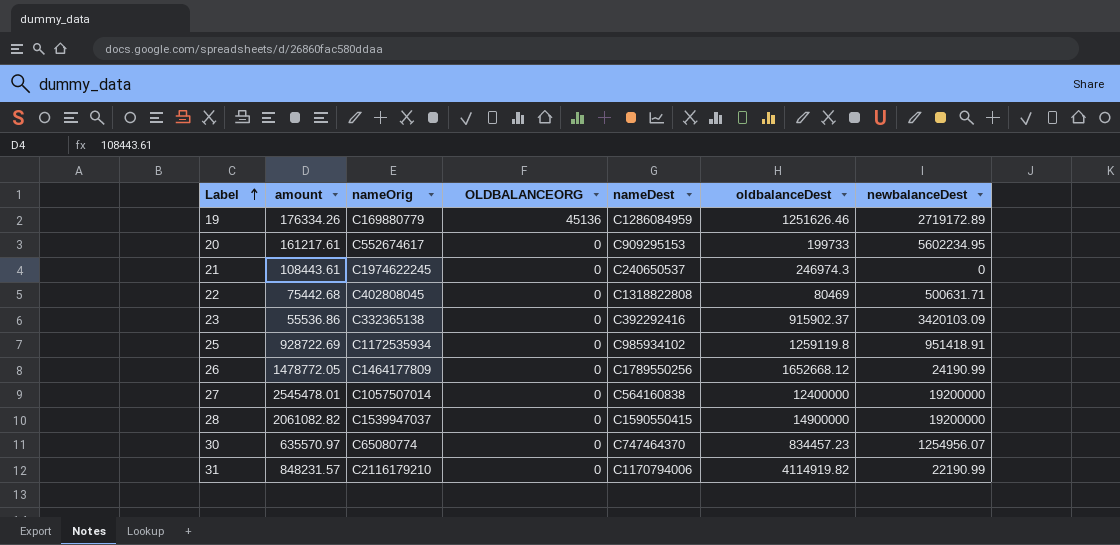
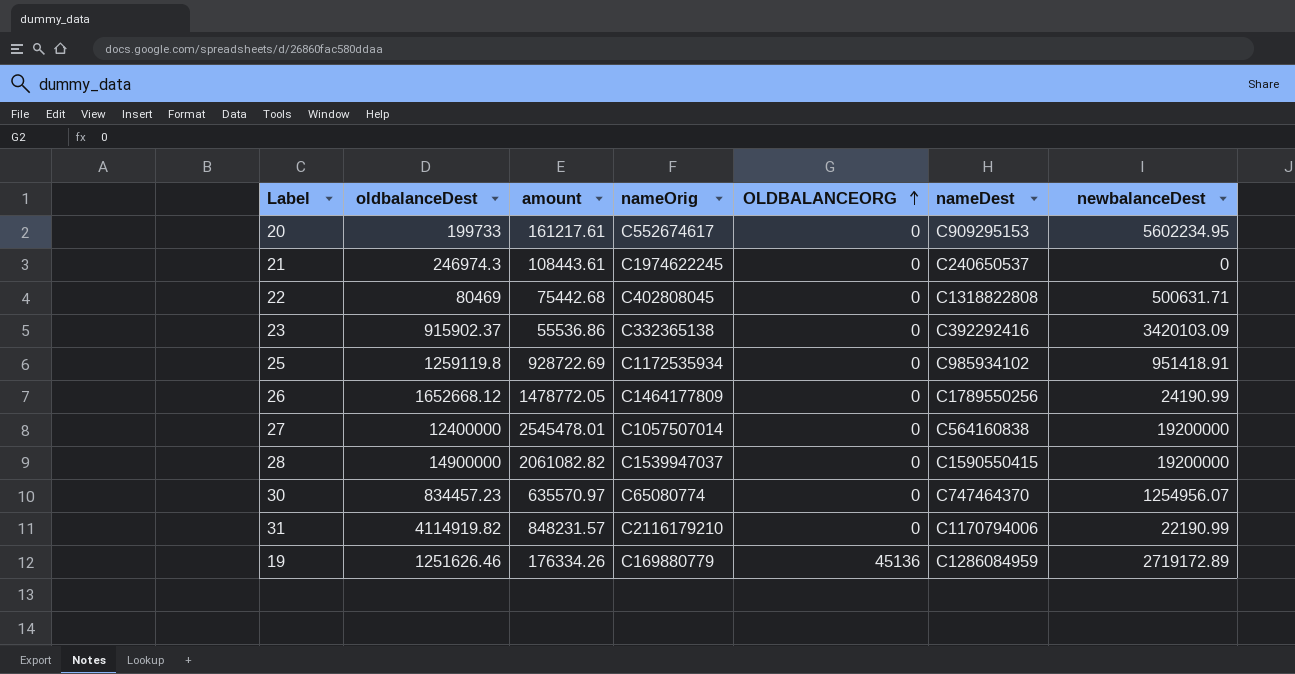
row order: Label ascending -> OLDBALANCEORG ascending
column oldbalanceDest | position: 6 -> 2

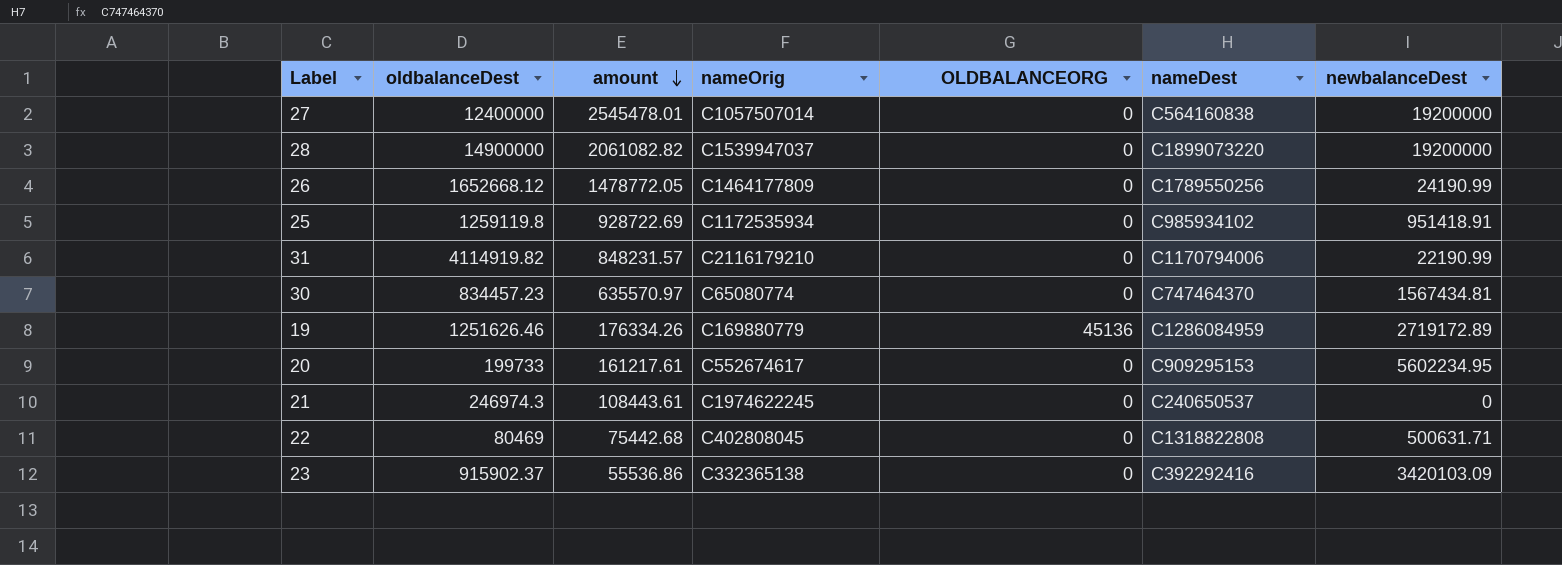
row order: OLDBALANCEORG ascending -> amount descending
28 | nameDest: C1590550415 -> C1899073220
30 | newbalanceDest: 1254956.07 -> 1567434.81

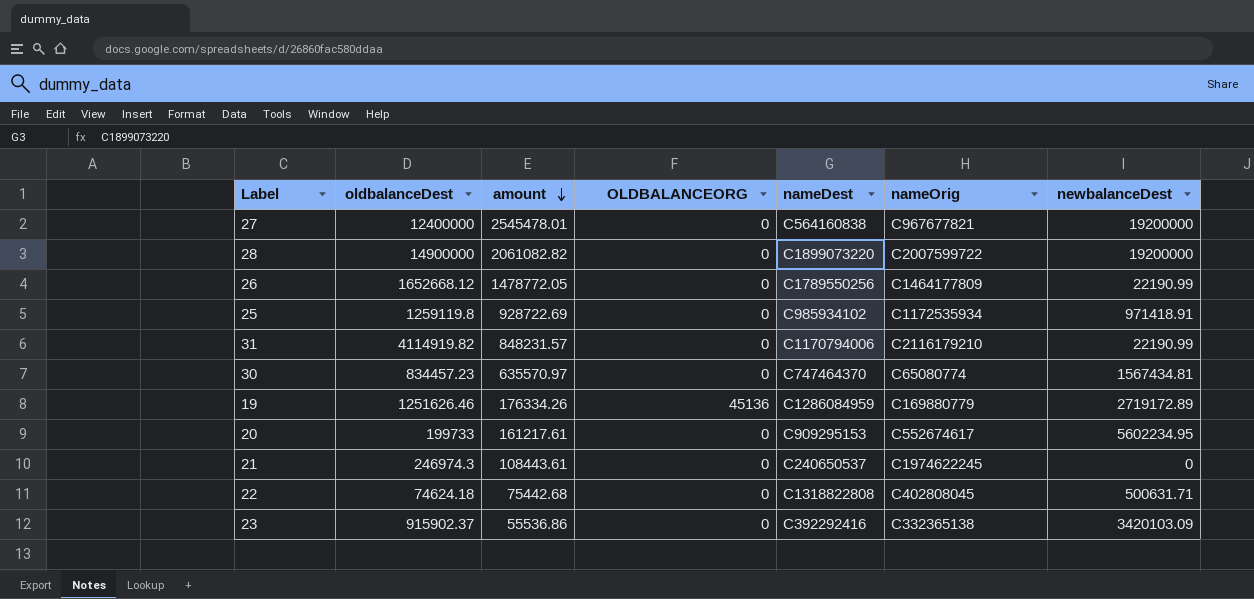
column nameOrig | position: 4 -> 6
27 | nameOrig: C1057507014 -> C967677821
28 | nameOrig: C1539947037 -> C2007599722
26 | newbalanceDest: 24190.99 -> 22190.99
25 | newbalanceDest: 951418.91 -> 971418.91
22 | oldbalanceDest: 80469 -> 74624.18

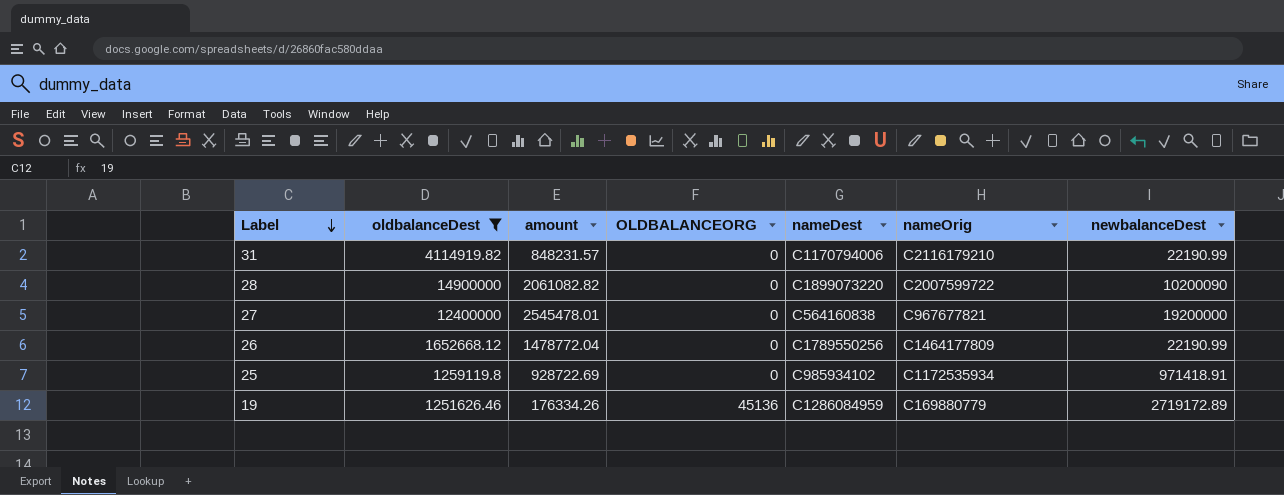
filter: none -> oldbalanceDest >= 1251626.46
row order: amount descending -> Label descending
28 | newbalanceDest: 19200000 -> 10200090
26 | amount: 1478772.05 -> 1478772.04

+---+

Please restate the data word for word, leaving out any picture it holds.

row order: Label ascending -> OLDBALANCEORG ascending
column oldbalanceDest | position: 6 -> 2

row order: OLDBALANCEORG ascending -> amount descending
28 | nameDest: C1590550415 -> C1899073220
30 | newbalanceDest: 1254956.07 -> 1567434.81

column nameOrig | position: 4 -> 6
27 | nameOrig: C1057507014 -> C967677821
28 | nameOrig: C1539947037 -> C2007599722
26 | newbalanceDest: 24190.99 -> 22190.99
25 | newbalanceDest: 951418.91 -> 971418.91
22 | oldbalanceDest: 80469 -> 74624.18

filter: none -> oldbalanceDest >= 1251626.46
row order: amount descending -> Label descending
28 | newbalanceDest: 19200000 -> 10200090
26 | amount: 1478772.05 -> 1478772.04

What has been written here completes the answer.